__Your assignment__: Please filter the data down to the lines that include the word "background" and copy them.

__Supplied records__:
━━━━━━━━━━━━━━━━━━━━━━━━━━━━━━

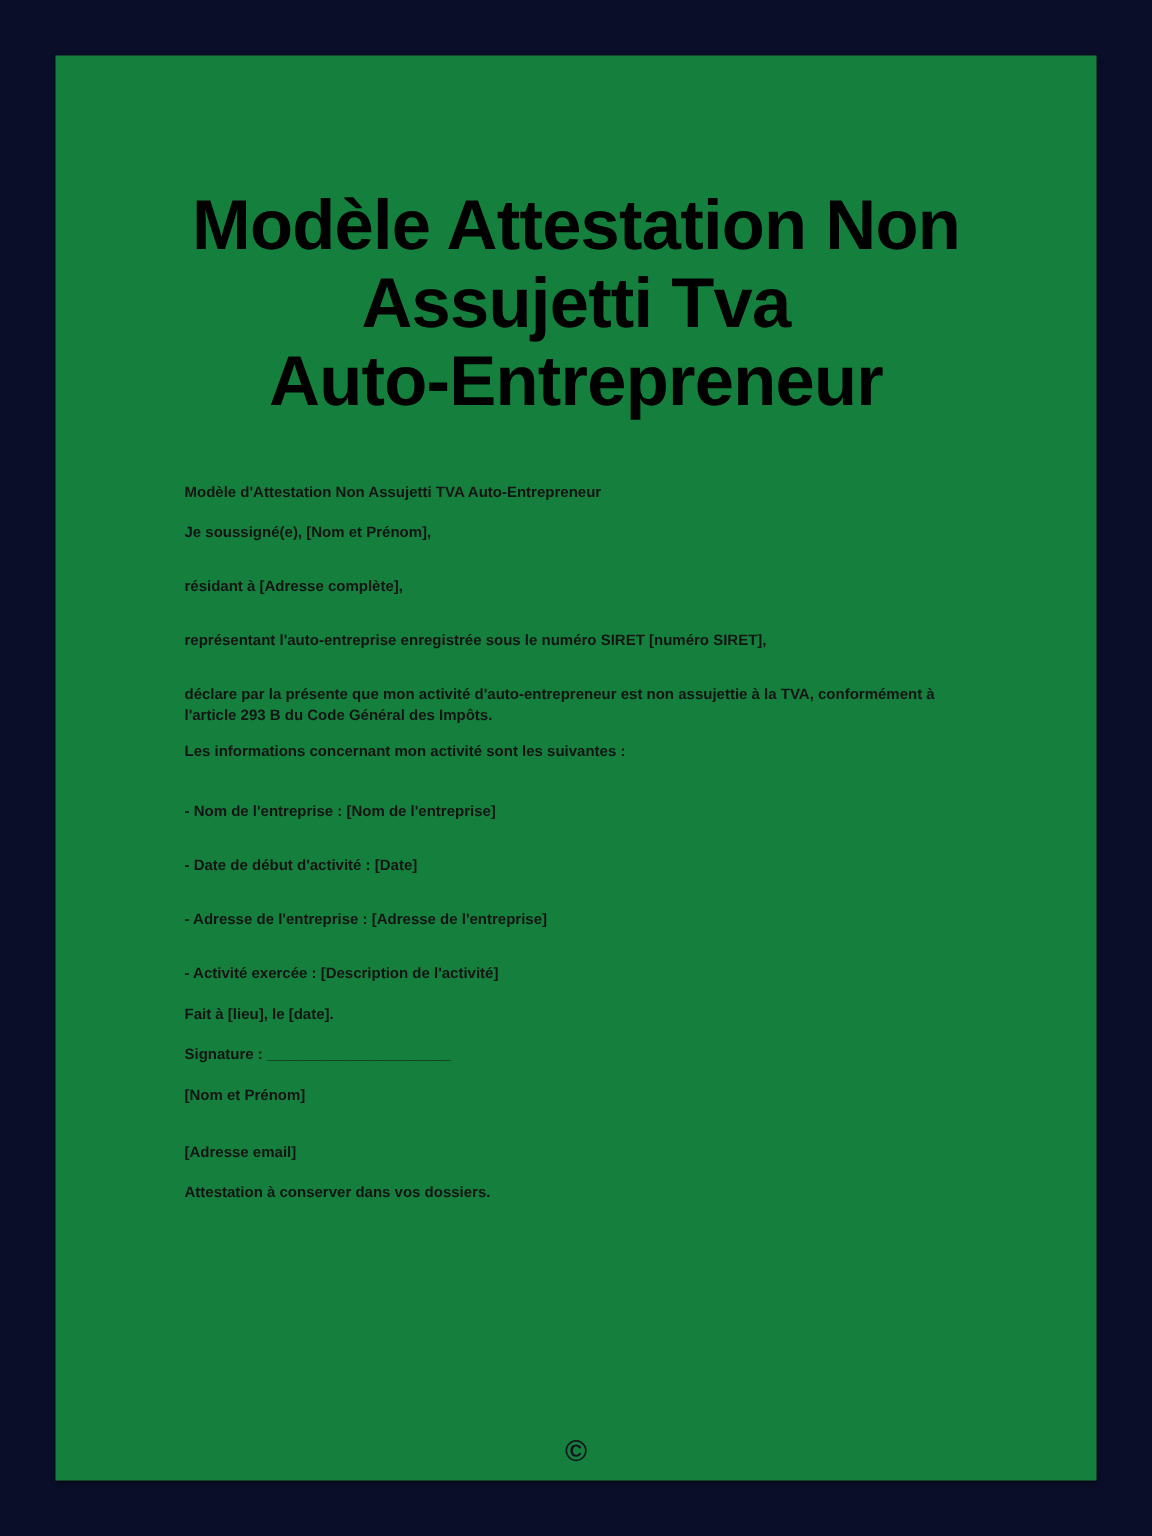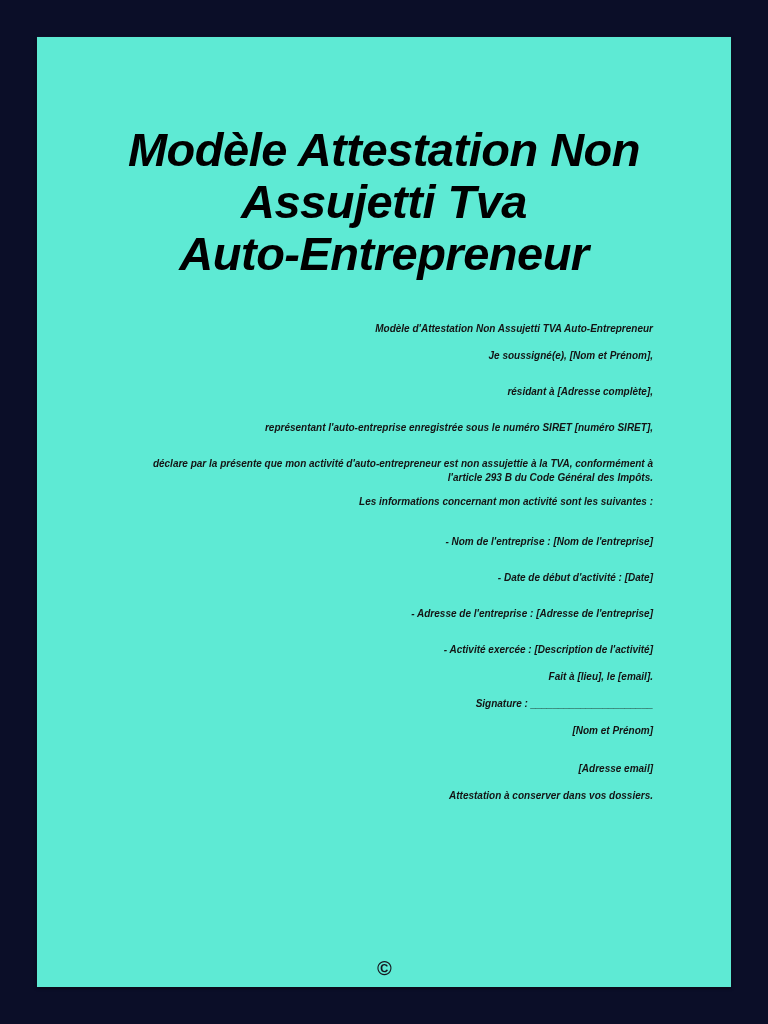--- a/index.html
+++ b/index.html
@@ -11,9 +11,8 @@
   }
   .paper{
     position:absolute;left:37px;top:37px;width:694px;height:950px;
-    background:#5eead4;box-sizing:border-box;
+    background:#15803d;box-sizing:border-box;
     box-shadow:0 1px 3px rgba(0,0,0,.65), 0 0 1px rgba(90,90,110,.5);
-    font-style:italic;
   }
   .doc-title{
     margin:87px 28px 0;text-align:center;

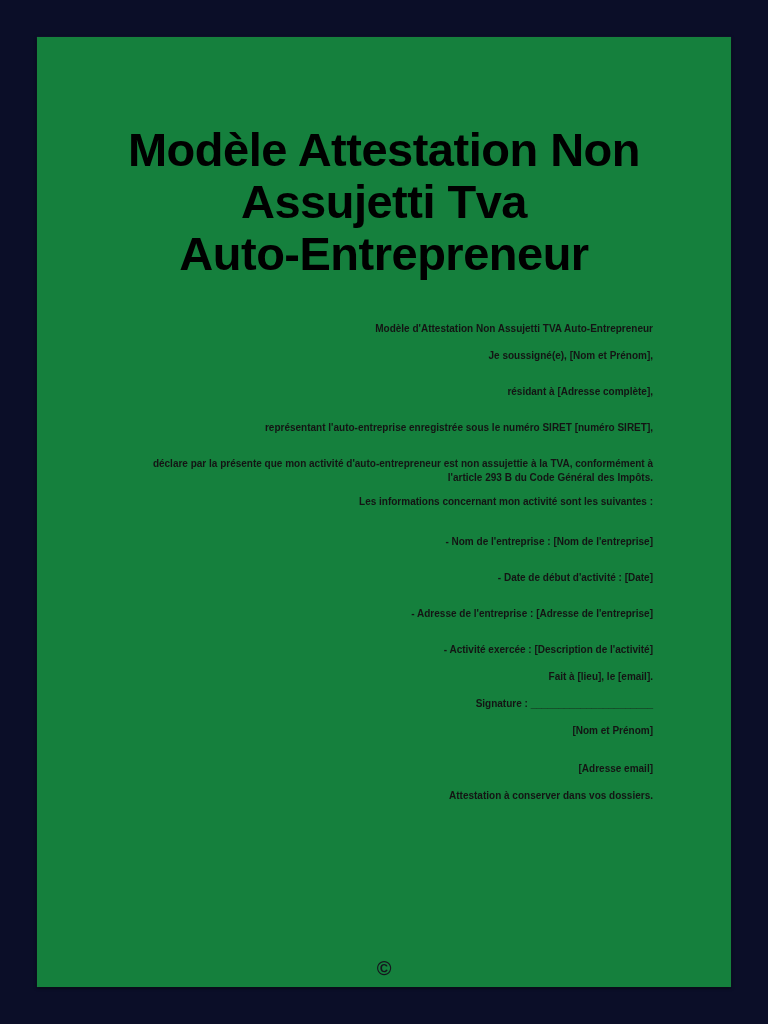--- a/index.html
+++ b/index.html
@@ -23,7 +23,7 @@
   .doc-body{
     margin-top:42px;padding:0 78px 0 86px;
     color:#141414;font-size:10px;line-height:14px;font-weight:700;
-    text-align:right;
+    text-align:left;
   }
   .doc-body p{margin:13px 0 0;}
   .sp-0 {margin-top:0 !important;}

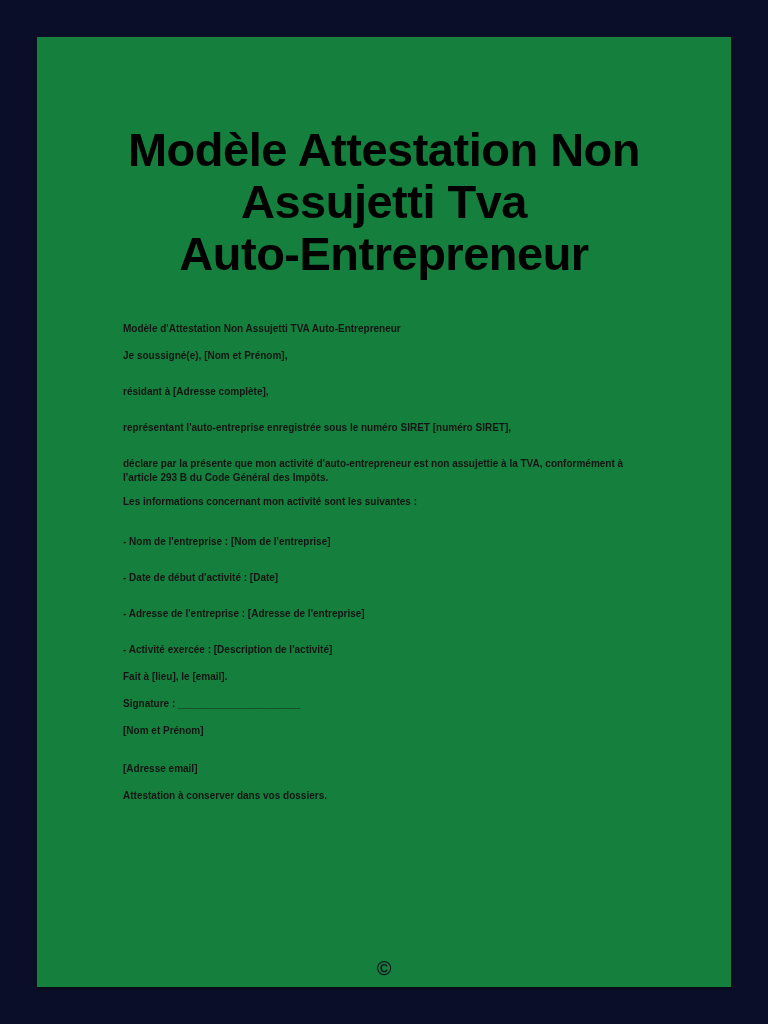--- a/index.html
+++ b/index.html
@@ -60,7 +60,7 @@
     <p class="sp-22">- Date de début d'activité : [Date]</p>
     <p class="sp-22">- Adresse de l'entreprise : [Adresse de l'entreprise]</p>
     <p class="sp-22">- Activité exercée : [Description de l'activité]</p>
-    <p>Fait à [lieu], le [email].</p>
+    <p>Fait à [lieu], le [date].</p>
     <p>Signature : ______________________</p>
     <p>[Nom et Prénom]</p>
     <p class="sp-24">[Adresse email]</p>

━━━━━━━━━━━━━━━━━━━━━━━━━━━━━━

__Solution__:
-    background:#5eead4;box-sizing:border-box;
+    background:#15803d;box-sizing:border-box;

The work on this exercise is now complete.